Spośród czołowych przedstawicieli thrash metalu z Bay Area o Heathen było najmniej głośno, co nie oznacza, że kapela nie lubi hałasu. Jej tegoroczny album „Empire of The Blind” to biczowanie dźwiękiem w starym, nieokrzesanym thrashowym stylu.
Dość powiedzieć, że to dopiero czwarty (!) album studyjny zespołu założonego w 1984 roku. W szeregach Heathen przez ten czas działo się dużo, ale niekoniecznie związanego z muzyką. Kilkukrotnie rozwalał się skład kapeli, umierali wokaliści i basiści, zawieszano jej działalność, a dla wielu jej twórców był to bardziej projekt poboczny, niż flagowy okręt. Tym bardziej cieszy, że muzycy Heathen zdołali się pozbierać i zarejestrować tak esencjonalne dzieło, jakim jest „Empire of The Blind”.
Aktualny skład zespołu tworzą klasyczny wokalista Heathen, David White, znany z Exodus gitarowy wymiatacz Lee Altus, a także drugi gitarzysta Kragen Lum (Psychosis, Prototype), basista Jason Mirza (Psychosis) i wywodzący się z mniej znanych projektów perkusista Jim DeMaria.
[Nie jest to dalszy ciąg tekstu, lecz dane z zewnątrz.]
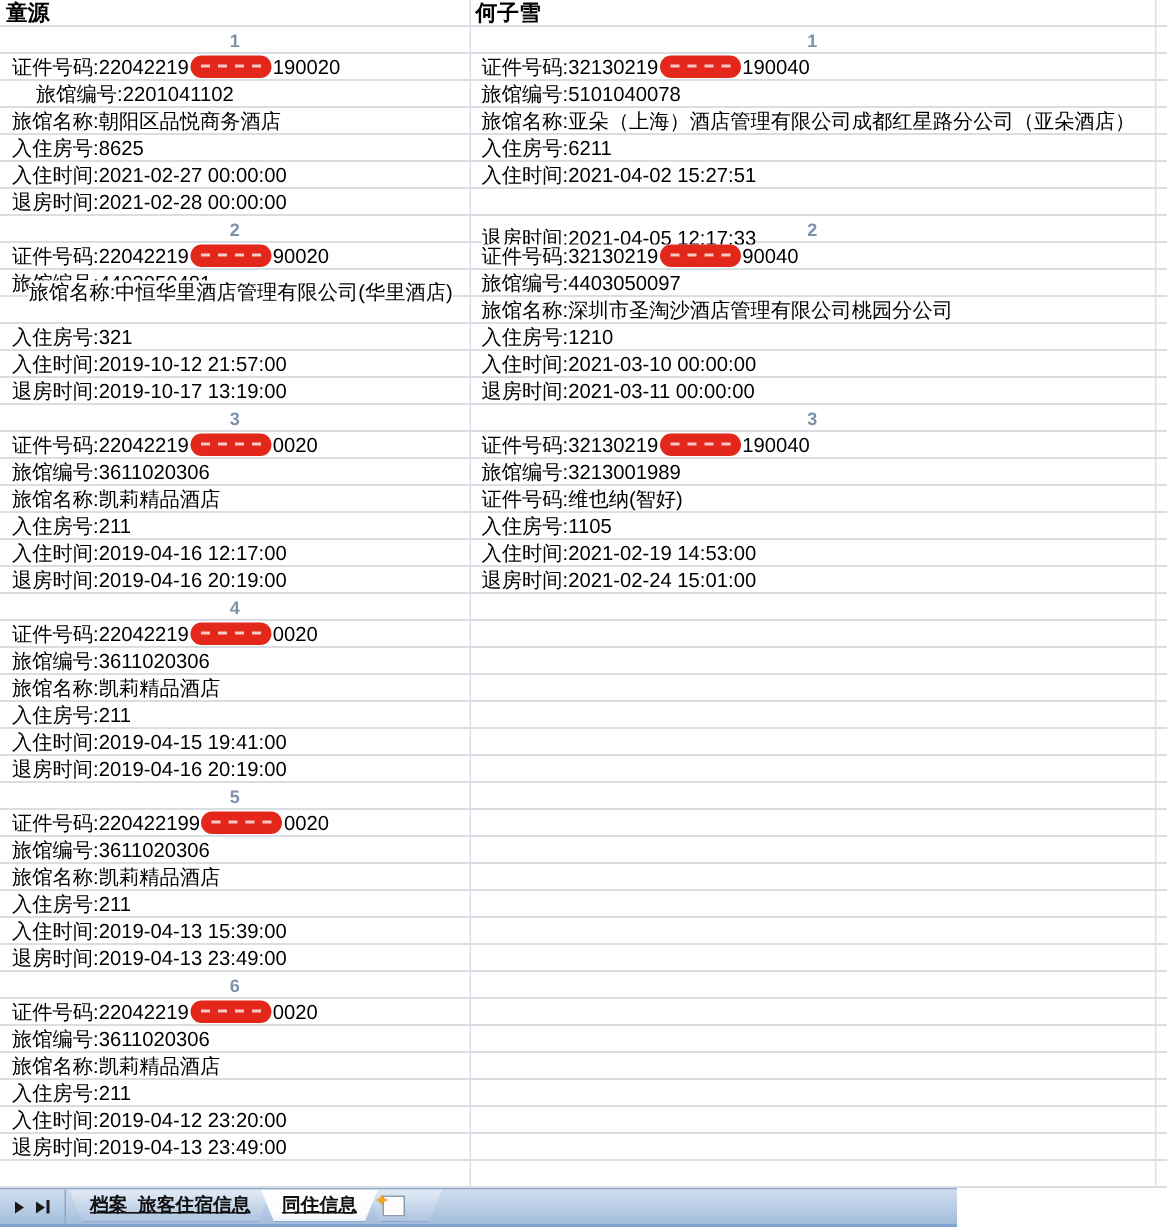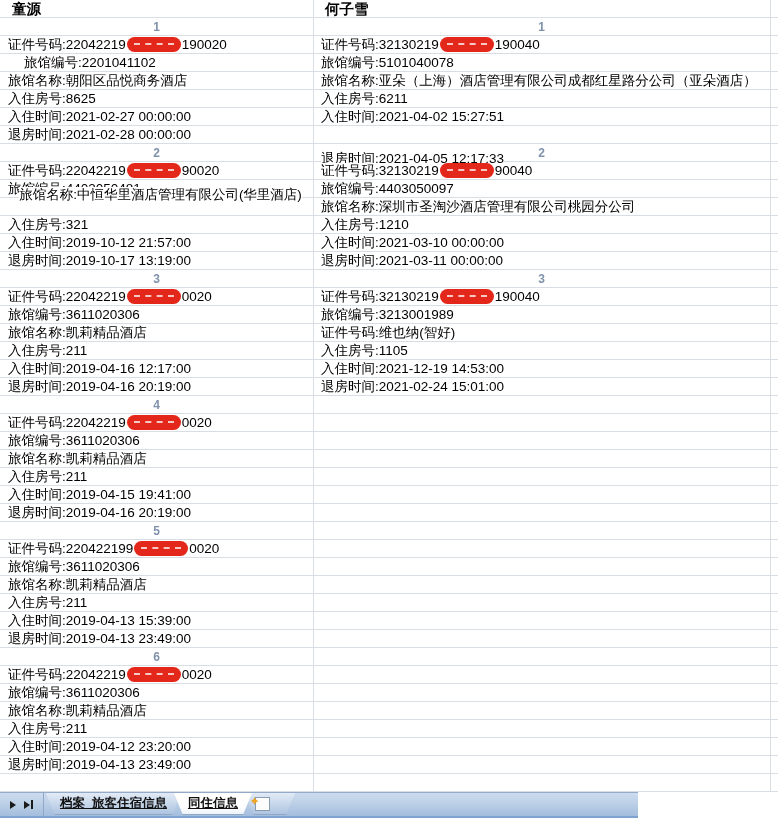"童源" .person-header { padding-left: 12px -> 4px }
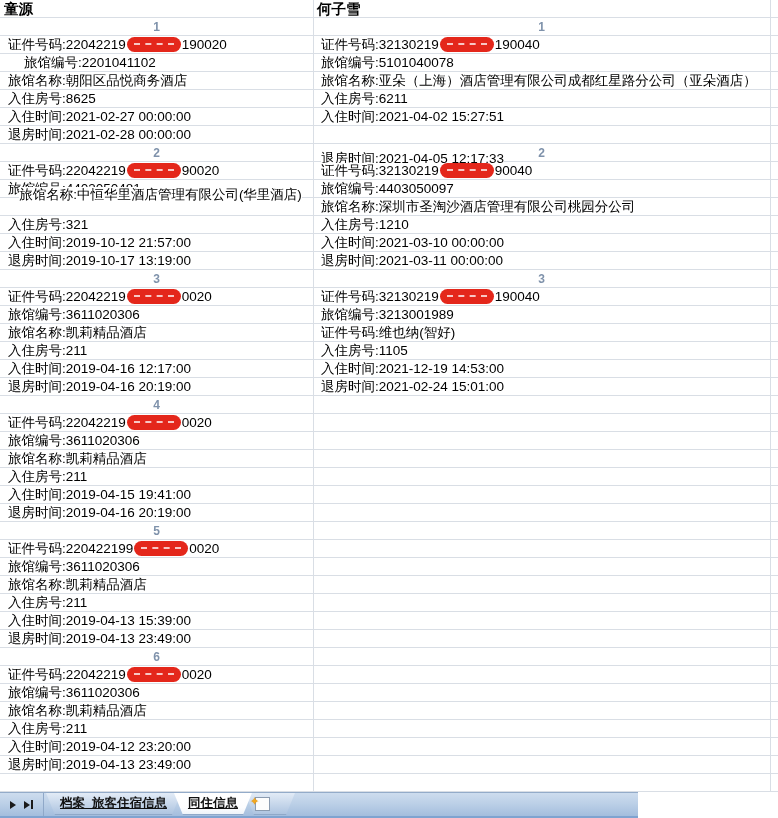"入住时间:2021-12-19 14:53:00" span.bg { text: :2021-12-19 -> :2021-02-19 }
Heathen zachowuje tożsamość, bo dbają o to White i Altus, jedyni w tym gronie, którzy wystąpili na wszystkich studyjnych nagraniach kapeli. Zresztą ceniony gitarzysta jest także współtwórcą kalifornijskiego zespołu, ale co ciekawe muzykę na „Empire of The Blind” niemalże w całości napisał Kragen Lum.
Jest to łącznie dziesięć kawałków złapanych w tradycyjną klamrę – rolę melodyjnego intro pełni „This Rotting Sphere”, zaś outro „Monument to Ruin”. Wszystko pomiędzy nimi to zestaw dynamicznych i rozgrzanych do czerwoności strzałów, będących absolutną celebracją thrashu spod znaku Bay Area. Instrumentaliści Heathen zasuwają tak, jakby czas w San Francisco stanął w miejscu. Nikogo tu nie interesuje inwestowanie w gładkie brzmienie, dopieszczenie dźwięków czy tworzenie sztucznych efektów studyjnych. Heathen na „Empire of The Blind” gra tu i teraz – żywiołowo, drapieżne, dziko, ale też jak w latach największej prosperity thrash metalu, gdy twórcy tego gatunku mieli coś naprawdę ważnego do powiedzenia.
Porzućcie więc wszelkie kompromisy! Nie ma ich w takich numerach jak „The Blight”, „Blood To Be Let”, „In Black”, „Devour” czy „The Gods Divide”, które są szybkimi i ciężkimi thrashowymi popisami. Grupa zaproponowała też kilka utworów o bardziej zawiłej strukturze (tytułowy „Empire of The Blind”, „Sun In My Hand”), a także klimatyczną balladę („Shrine Of Apathy”), ale ostatecznie przeważają tu numery o zdecydowanej, zwartej formule. Kapela gra jadowicie, a instrumentaliści co rusz wymieniają się znakomitymi partiami na poziomie gitar i perkusji. Warto szczególnie wyróżnić nadaktywnego na bębnach Jima DeMaria, a także ogromną ilość dialogów gitarowych zagranych pomiędzy Lee Altusem i Kragenem Lumem, którzy nie stronią też od ognistych solówek. Łakomym kąskiem dla fanów gitary okazuje się utwór „A Fine Red Mist”, w którym zaprezentowali się zaproszeni Gary Holt, Rick Hunolt i Doug Piercy. Każde ich solo to kilka litrów benzyny dolanych do pożaru. Płonie wszak thrash metal, a w zasadzie zionie ogniem, bo tylko takimi słowami można opisać to, co się wydarzyło „Empire of The Blind”.
Statystycznie rzecz biorąc kolejny album Heathen powinien ukazać się w 2029 roku. Trudno powiedzieć czy „Empire of The Blind” wypełni ten czas oczekiwania, ale wiem na pewno, że tu i teraz Kalifornijczycy zarejestrowali thrashową petardę, która ma niesamowitą siłę rażenia. Czwarty duży album grupy nie bierze jeńców! To hołd dla najlepszych czasów thrash metalu z Bay Area, a zarazem murowany kandydat do metalowej płyty roku. Zbieram zęby z podłogi.